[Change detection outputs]
_ _ _

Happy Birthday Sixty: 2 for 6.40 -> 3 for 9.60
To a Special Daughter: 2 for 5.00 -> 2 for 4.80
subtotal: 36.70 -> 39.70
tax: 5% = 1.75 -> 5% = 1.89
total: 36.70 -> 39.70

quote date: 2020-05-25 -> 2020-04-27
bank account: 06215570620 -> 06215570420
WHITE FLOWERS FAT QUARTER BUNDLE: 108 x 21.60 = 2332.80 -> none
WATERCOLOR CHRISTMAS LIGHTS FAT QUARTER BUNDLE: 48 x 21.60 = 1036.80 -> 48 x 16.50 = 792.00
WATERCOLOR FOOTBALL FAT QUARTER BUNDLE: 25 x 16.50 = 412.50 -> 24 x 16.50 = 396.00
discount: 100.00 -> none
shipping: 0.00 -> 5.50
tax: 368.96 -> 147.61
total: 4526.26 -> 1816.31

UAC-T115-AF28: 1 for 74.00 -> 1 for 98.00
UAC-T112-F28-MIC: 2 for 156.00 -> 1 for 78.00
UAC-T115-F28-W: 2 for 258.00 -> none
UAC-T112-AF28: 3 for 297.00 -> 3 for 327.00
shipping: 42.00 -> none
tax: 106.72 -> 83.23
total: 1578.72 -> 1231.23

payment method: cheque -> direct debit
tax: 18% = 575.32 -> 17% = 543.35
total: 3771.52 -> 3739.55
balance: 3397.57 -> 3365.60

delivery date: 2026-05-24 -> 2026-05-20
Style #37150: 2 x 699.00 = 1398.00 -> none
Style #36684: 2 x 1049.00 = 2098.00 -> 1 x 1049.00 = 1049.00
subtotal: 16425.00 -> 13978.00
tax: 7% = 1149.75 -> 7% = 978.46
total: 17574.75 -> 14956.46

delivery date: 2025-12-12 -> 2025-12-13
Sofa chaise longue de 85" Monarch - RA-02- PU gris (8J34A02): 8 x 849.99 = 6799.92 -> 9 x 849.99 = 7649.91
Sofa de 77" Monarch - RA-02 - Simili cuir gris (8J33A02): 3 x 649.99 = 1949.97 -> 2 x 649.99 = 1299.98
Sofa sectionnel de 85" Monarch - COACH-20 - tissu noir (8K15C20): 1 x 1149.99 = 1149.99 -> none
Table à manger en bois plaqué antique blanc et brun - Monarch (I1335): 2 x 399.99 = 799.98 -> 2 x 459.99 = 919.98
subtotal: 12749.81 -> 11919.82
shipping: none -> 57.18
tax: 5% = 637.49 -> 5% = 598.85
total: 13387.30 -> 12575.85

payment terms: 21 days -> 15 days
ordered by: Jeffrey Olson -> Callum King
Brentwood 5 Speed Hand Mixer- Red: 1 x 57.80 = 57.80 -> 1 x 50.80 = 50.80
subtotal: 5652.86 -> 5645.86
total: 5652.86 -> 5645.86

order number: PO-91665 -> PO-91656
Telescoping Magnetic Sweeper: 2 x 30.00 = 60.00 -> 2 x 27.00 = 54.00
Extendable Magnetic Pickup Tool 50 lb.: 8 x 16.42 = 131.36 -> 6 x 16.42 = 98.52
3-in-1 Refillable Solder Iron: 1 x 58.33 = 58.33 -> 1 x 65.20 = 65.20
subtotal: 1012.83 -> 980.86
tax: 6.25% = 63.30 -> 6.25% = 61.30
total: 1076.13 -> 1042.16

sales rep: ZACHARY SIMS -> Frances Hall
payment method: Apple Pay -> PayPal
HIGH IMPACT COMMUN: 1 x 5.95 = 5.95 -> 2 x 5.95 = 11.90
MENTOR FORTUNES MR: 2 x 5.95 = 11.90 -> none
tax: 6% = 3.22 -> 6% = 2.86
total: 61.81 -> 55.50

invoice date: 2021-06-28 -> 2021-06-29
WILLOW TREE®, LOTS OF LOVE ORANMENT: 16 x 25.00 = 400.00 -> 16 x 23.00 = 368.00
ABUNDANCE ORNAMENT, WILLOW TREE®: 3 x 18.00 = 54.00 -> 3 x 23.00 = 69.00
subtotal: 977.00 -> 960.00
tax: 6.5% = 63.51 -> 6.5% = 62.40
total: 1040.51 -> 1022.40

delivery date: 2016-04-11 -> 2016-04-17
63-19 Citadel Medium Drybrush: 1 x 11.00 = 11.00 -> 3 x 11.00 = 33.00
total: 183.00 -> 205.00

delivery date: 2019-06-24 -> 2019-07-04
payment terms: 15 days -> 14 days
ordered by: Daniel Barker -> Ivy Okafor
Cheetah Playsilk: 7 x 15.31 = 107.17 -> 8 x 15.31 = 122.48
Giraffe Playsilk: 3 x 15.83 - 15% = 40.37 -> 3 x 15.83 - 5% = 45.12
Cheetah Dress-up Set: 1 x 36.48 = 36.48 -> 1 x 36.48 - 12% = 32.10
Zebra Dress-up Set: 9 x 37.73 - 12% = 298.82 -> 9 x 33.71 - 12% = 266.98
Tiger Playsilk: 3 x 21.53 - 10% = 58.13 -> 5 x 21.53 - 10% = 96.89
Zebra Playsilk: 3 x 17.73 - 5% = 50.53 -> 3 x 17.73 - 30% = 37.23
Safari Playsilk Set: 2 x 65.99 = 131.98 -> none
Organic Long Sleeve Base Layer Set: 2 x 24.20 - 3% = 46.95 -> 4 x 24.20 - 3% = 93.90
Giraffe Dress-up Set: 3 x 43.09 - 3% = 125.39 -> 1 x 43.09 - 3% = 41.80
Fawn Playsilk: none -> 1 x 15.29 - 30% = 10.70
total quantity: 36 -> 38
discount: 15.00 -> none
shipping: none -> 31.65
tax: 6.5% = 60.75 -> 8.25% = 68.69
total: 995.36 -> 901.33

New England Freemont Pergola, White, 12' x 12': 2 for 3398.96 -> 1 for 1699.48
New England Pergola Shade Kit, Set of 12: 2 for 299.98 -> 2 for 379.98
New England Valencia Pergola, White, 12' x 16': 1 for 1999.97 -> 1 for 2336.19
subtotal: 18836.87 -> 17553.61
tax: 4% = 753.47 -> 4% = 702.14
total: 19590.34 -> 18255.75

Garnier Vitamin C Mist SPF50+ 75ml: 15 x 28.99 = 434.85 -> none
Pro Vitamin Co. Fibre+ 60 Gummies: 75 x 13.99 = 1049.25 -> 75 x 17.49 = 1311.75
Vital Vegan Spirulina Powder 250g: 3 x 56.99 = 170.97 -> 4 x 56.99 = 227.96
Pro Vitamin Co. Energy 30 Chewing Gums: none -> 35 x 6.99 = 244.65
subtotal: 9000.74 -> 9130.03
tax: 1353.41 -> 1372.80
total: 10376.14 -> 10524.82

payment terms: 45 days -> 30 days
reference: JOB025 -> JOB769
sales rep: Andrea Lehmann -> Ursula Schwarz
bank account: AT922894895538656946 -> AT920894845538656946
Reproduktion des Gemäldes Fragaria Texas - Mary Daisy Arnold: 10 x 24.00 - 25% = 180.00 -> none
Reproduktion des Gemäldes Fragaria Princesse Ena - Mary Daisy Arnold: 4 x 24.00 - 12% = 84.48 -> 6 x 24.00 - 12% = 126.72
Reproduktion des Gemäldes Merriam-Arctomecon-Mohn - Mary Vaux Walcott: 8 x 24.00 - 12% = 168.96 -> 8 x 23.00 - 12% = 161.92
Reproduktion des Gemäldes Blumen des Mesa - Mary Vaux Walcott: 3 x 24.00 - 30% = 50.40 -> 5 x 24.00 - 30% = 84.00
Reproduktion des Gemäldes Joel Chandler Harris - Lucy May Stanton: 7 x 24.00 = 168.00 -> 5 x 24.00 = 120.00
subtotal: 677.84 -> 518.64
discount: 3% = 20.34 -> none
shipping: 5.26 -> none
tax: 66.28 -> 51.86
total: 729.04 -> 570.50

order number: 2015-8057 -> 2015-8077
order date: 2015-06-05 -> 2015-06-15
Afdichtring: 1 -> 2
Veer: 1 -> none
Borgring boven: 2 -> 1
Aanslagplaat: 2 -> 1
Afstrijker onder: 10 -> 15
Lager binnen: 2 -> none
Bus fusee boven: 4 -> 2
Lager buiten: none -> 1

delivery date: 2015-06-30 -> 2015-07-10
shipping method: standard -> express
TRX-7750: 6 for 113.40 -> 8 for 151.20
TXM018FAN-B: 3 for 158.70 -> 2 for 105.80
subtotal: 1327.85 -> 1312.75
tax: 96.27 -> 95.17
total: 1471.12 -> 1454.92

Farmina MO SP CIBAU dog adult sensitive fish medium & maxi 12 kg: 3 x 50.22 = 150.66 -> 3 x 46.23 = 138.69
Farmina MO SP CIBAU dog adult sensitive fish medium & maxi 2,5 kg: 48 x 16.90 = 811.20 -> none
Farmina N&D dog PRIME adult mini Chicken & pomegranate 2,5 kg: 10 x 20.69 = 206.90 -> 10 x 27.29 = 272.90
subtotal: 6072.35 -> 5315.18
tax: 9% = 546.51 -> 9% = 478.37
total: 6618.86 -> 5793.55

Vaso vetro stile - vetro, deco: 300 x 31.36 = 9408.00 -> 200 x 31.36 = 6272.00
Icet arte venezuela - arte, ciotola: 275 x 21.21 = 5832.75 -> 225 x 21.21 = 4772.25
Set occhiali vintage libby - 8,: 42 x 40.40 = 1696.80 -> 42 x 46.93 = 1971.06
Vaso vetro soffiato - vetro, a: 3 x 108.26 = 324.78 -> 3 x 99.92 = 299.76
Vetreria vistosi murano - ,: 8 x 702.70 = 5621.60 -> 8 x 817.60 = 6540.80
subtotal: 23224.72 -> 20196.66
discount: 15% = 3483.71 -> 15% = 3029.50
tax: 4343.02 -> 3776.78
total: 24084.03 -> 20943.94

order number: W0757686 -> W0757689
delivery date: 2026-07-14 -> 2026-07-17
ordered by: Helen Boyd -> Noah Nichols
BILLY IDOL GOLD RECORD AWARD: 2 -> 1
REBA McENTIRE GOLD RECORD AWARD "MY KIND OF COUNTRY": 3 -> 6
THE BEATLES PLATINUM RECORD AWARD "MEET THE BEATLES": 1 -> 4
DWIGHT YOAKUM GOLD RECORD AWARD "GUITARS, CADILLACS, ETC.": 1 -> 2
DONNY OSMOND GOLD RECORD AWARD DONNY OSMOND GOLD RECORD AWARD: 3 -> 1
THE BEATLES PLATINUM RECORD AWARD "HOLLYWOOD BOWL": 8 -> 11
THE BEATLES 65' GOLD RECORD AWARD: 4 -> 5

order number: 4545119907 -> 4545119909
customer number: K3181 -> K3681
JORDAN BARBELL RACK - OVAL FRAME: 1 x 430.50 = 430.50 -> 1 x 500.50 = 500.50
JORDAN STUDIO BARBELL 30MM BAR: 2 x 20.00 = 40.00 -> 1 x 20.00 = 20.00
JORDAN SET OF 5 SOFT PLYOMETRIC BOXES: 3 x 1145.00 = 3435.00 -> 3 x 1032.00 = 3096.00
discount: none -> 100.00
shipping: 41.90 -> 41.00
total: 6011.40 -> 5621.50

_ _ _

### Work instruction
When the line containing "UAC-T115-AF28: 1 for 74.00 -> 1 for 98.00" is reached, include it and stop. Until then, output each line of the entries exactly as given, starting from the first.

### Output for this task
Happy Birthday Sixty: 2 for 6.40 -> 3 for 9.60
To a Special Daughter: 2 for 5.00 -> 2 for 4.80
subtotal: 36.70 -> 39.70
tax: 5% = 1.75 -> 5% = 1.89
total: 36.70 -> 39.70

quote date: 2020-05-25 -> 2020-04-27
bank account: 06215570620 -> 06215570420
WHITE FLOWERS FAT QUARTER BUNDLE: 108 x 21.60 = 2332.80 -> none
WATERCOLOR CHRISTMAS LIGHTS FAT QUARTER BUNDLE: 48 x 21.60 = 1036.80 -> 48 x 16.50 = 792.00
WATERCOLOR FOOTBALL FAT QUARTER BUNDLE: 25 x 16.50 = 412.50 -> 24 x 16.50 = 396.00
discount: 100.00 -> none
shipping: 0.00 -> 5.50
tax: 368.96 -> 147.61
total: 4526.26 -> 1816.31

UAC-T115-AF28: 1 for 74.00 -> 1 for 98.00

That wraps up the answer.